TASK TO CARRY OUT =
The required response is the number of lines in the entries that include the word "PowerShell", with nothing added.

Collected data entries

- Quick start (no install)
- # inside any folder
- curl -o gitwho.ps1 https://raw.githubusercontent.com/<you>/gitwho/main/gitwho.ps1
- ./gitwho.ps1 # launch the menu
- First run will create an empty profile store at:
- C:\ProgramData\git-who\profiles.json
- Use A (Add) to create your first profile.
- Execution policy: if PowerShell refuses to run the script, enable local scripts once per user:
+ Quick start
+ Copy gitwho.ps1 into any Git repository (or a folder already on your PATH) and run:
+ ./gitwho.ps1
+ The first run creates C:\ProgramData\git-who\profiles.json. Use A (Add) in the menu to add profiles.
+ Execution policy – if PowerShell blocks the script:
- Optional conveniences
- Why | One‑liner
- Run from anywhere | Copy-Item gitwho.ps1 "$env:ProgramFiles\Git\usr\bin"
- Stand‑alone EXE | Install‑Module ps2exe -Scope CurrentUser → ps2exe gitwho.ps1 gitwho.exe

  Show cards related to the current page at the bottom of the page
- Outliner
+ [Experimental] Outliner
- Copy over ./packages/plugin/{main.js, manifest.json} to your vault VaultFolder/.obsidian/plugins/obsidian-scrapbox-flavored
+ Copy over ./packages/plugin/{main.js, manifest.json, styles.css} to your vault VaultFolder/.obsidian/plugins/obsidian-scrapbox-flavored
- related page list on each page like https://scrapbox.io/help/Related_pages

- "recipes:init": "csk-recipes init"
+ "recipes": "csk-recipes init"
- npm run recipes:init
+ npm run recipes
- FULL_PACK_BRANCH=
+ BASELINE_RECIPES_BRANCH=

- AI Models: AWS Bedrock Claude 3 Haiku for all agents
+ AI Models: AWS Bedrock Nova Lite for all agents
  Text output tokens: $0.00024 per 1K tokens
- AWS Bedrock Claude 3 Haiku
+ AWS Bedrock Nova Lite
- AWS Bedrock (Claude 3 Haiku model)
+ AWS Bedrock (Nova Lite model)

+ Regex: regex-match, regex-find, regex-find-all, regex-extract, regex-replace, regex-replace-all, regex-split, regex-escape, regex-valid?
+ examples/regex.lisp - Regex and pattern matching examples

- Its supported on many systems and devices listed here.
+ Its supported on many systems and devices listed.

RESULT FOR THIS EXERCISE =
2